Latest polls suggest the nationalist AfD, as the party is known in Germany, may be gaining ground on the mainstream conservative opposition, as the ruling Social Democratic Party falls further behind. With his help, the AfD’s lead election candidate, Alice Weidel, now boasts more overall engagement on Musk’s X platform than any other German political leader, a recent study found.

Musk’s interventions have been seen as a kind of hybrid actor, closely aligned with a government while not formally acting on its behalf. By wading into German politics, he aims to discredit and weaken Europe’s democratic institutions, according to Felix Kartte, a fellow at the Mercator Foundation in Berlin specializing in digital technology regulation.
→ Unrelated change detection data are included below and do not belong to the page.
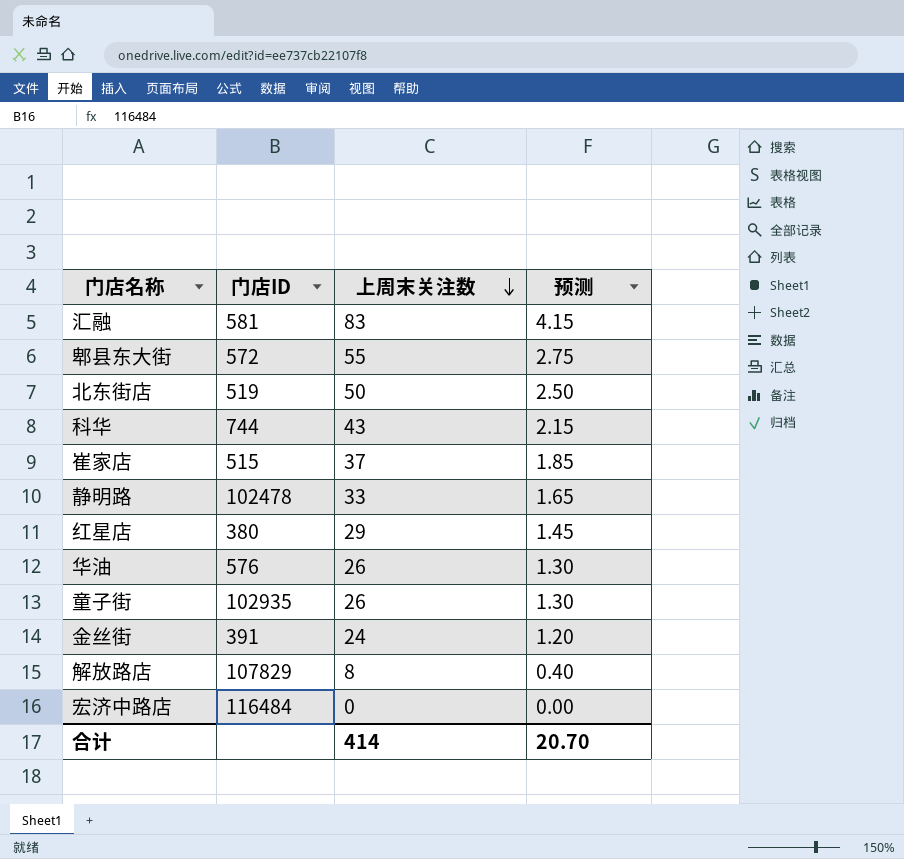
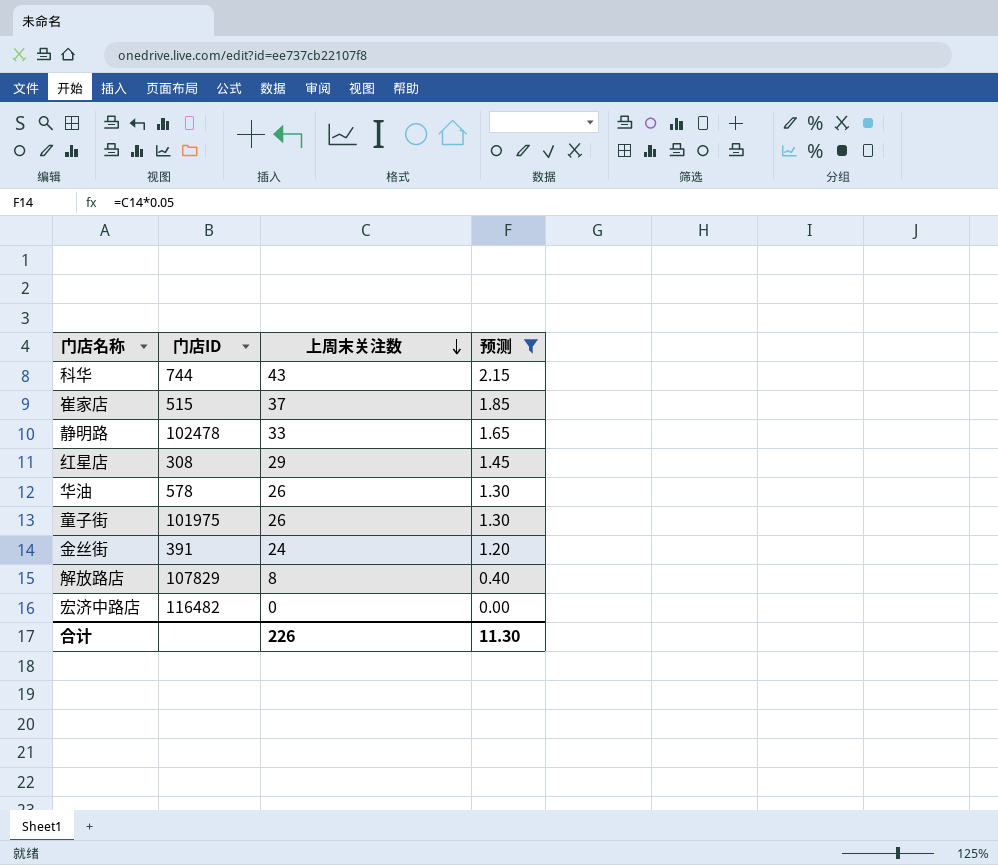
filter: none -> 预测 <= 2.15
红星店 | 门店ID: 380 -> 308
华油 | 门店ID: 576 -> 578
童子街 | 门店ID: 102935 -> 101975
宏济中路店 | 门店ID: 116484 -> 116482
合计 | 上周末关注数: 414 -> 226
合计 | 预测: 20.70 -> 11.30

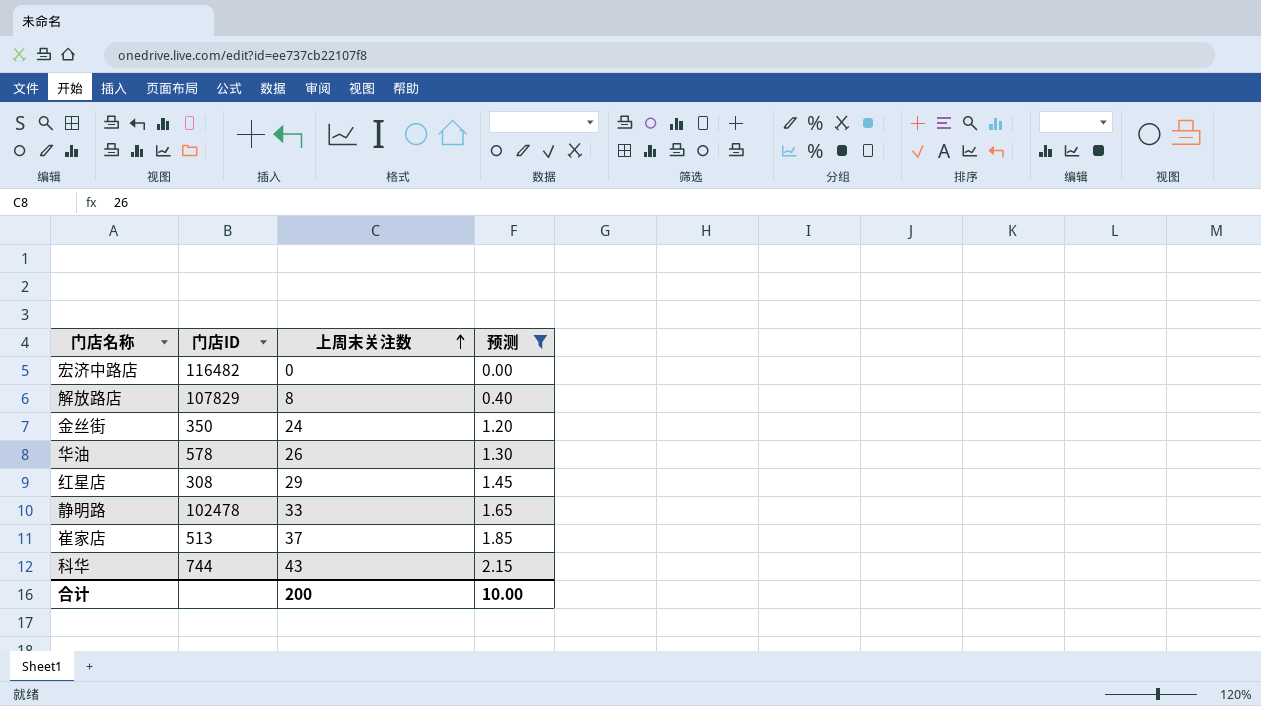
row order: 上周末关注数 descending -> 上周末关注数 ascending
row 童子街: 101975 | 26 | 1.30 -> none
金丝街 | 门店ID: 391 -> 350
崔家店 | 门店ID: 515 -> 513
合计 | 上周末关注数: 226 -> 200
合计 | 预测: 11.30 -> 10.00

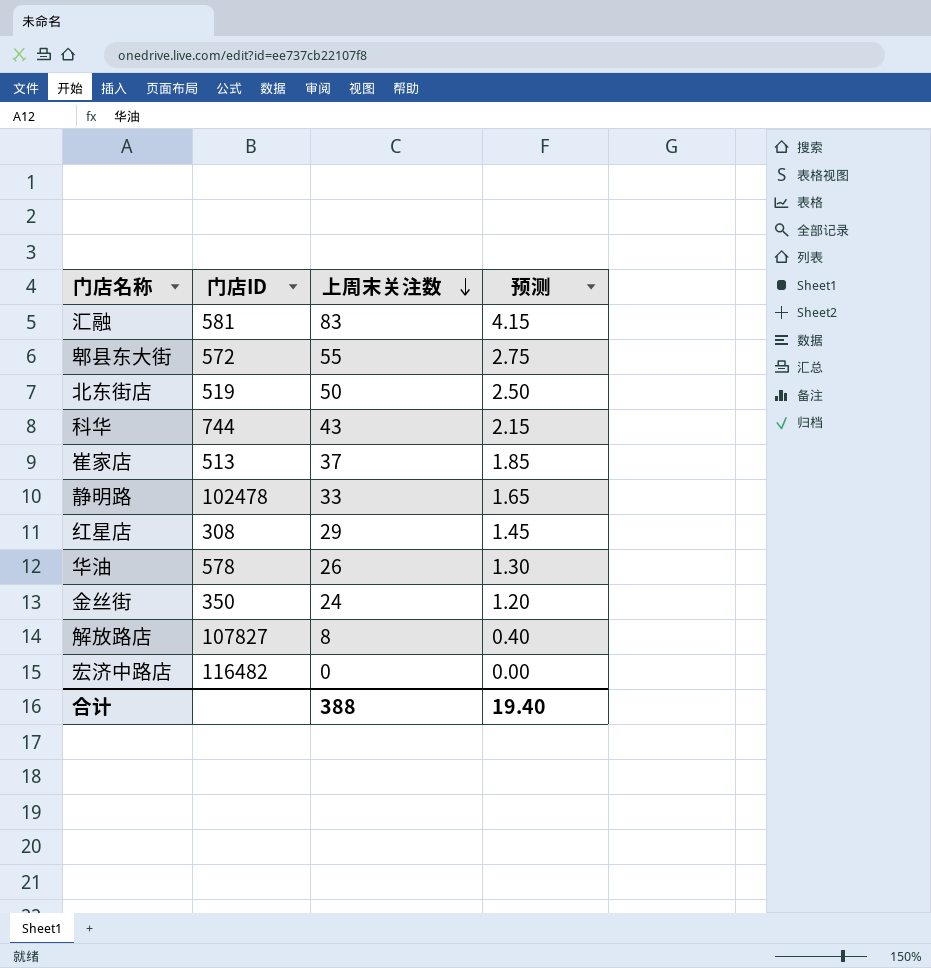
filter: 预测 <= 2.15 -> none
row order: 上周末关注数 ascending -> 上周末关注数 descending
解放路店 | 门店ID: 107829 -> 107827
合计 | 上周末关注数: 200 -> 388
合计 | 预测: 10.00 -> 19.40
Over fewer than 40 days, Musk has called on SPD Chancellor Olaf Scholz to resign and proclaimed that only the AfD can “save” Germany. What began with a post on X has led to a newspaper editorial, an online conversation with Weidel, a virtual appearance at a party rally last weekend, and another live video link-up that was planned on Tuesday at a business conference at the Berlin headquarters of publisher Axel Springer SE, whose CEO, Mathias Döpfner, is among Musk’s German intermediaries.
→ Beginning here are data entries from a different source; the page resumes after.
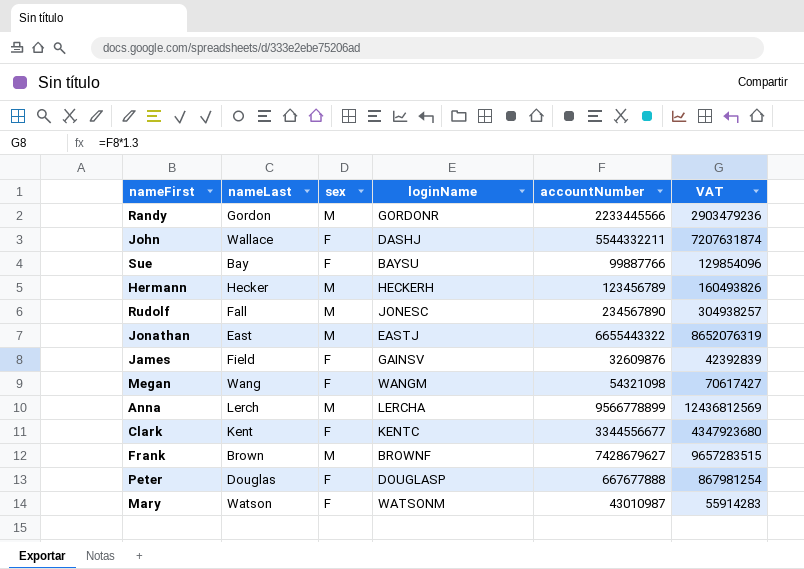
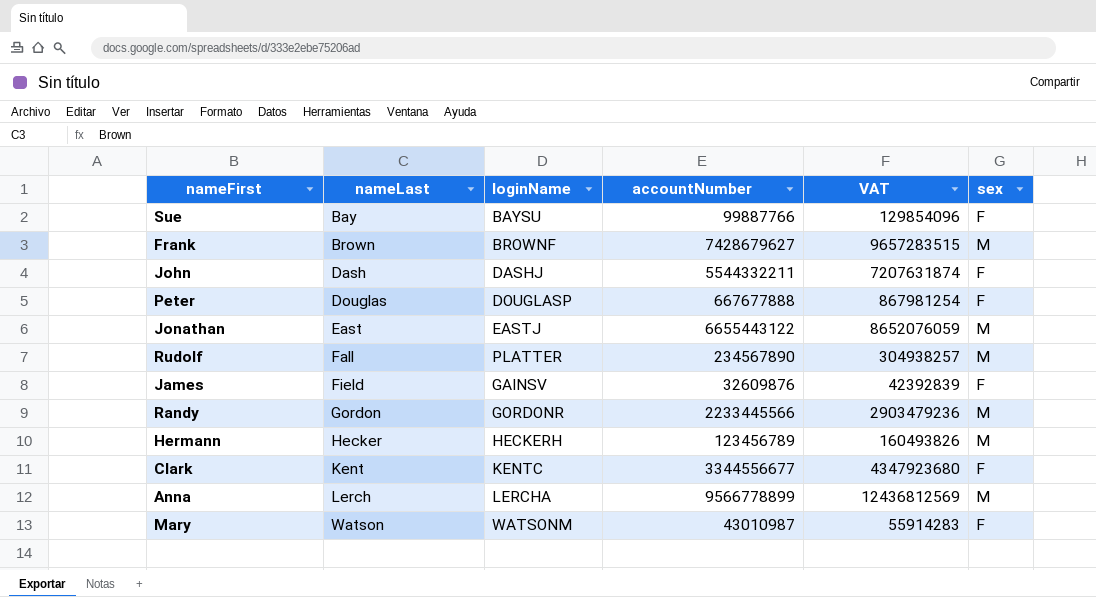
row order: none -> nameLast ascending
column sex | position: 3 -> 6
row Megan: Wang | F | WANGM | 54321098 | 70617427 -> none
John | nameLast: Wallace -> Dash
Jonathan | accountNumber: 6655443322 -> 6655443122
Jonathan | VAT: 8652076319 -> 8652076059
Rudolf | loginName: JONESC -> PLATTER

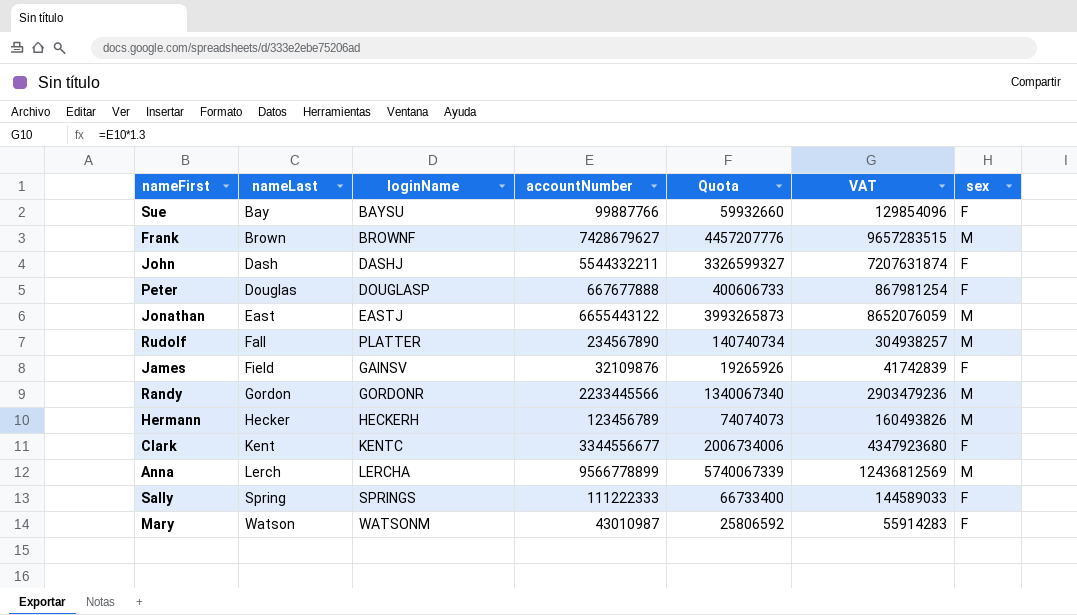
column Quota | formula: none -> [accountNumber] * 0.6
James | accountNumber: 32609876 -> 32109876
James | VAT: 42392839 -> 41742839
row Sally: none -> Spring | SPRINGS | 111222333 | 66733400 | 144589033 | F

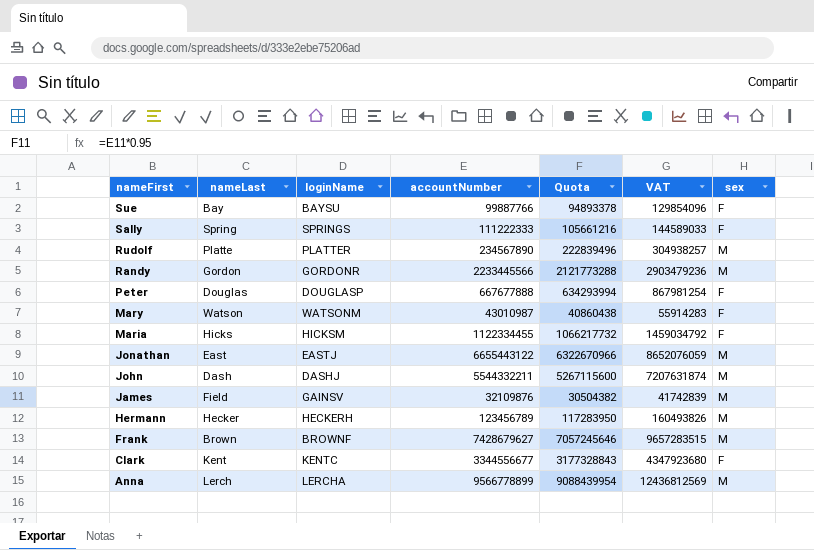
row order: nameLast ascending -> nameFirst descending
column Quota | formula: [accountNumber] * 0.6 -> [accountNumber] * 0.95
Rudolf | nameLast: Fall -> Platte
row Maria: none -> Hicks | HICKSM | 1122334455 | 1066217732 | 1459034792 | F
John | sex: F -> M
James | sex: F -> M

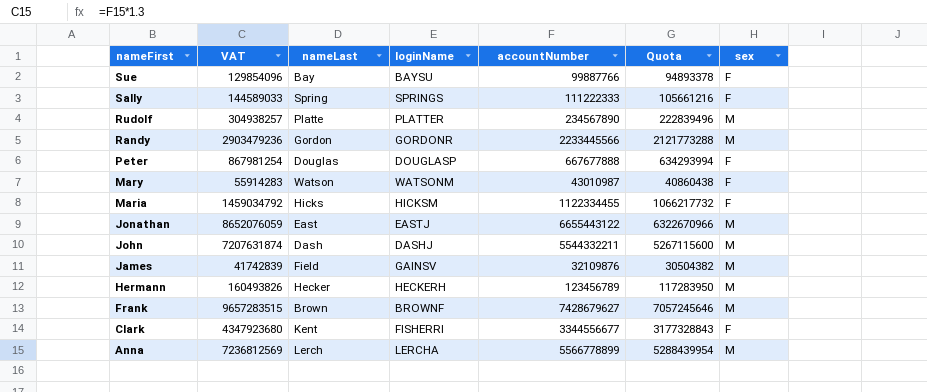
column VAT | position: 6 -> 2
Clark | loginName: KENTC -> FISHERRI
Anna | VAT: 12436812569 -> 7236812569
Anna | accountNumber: 9566778899 -> 5566778899
Anna | Quota: 9088439954 -> 5288439954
As discomfiting as this has been for the German mainstream parties, Musk’s more recent flirtations with symbols of the Nazi era have turned frustration to outrage. There was the stiff-armed salute at Trump’s inauguration celebrations, followed by a series of Nazi puns making light of the furor on X. Then came the weekend’s exhortations to Germans to put “past guilt” behind them and look ahead with pride in Germanic culture and values, freed of “multiculturalism that dilutes everything.” His remarks, beamed in to an AfD rally, even managed to impinge on this week’s commemorations of the 80th anniversary of the liberation of the Auschwitz death camp.

The immediate and overwhelming reaction in Germany has been shock and condemnation. Scholz called his interventions “disgusting.” Some corporate participants at the Springer event were privately keen to stress that they would attend in the morning and be gone by the time Musk beamed in later on Tuesday. Christiane Benner, the head of Germany’s most powerful labor union, IG Metall, said the billionaire’s actions were “unacceptable.”

Yet the flurry of appearances in support of the EU-skeptic, climate-change denying AfD make it impossible to ignore Musk’s interventions. And in uniting a German majority against him, Musk is effectively deepening the polarization in a society whose post-World War II success was built upon political compromise and the necessity for stable coalitions able to govern what is now the world’s No. 3 economy.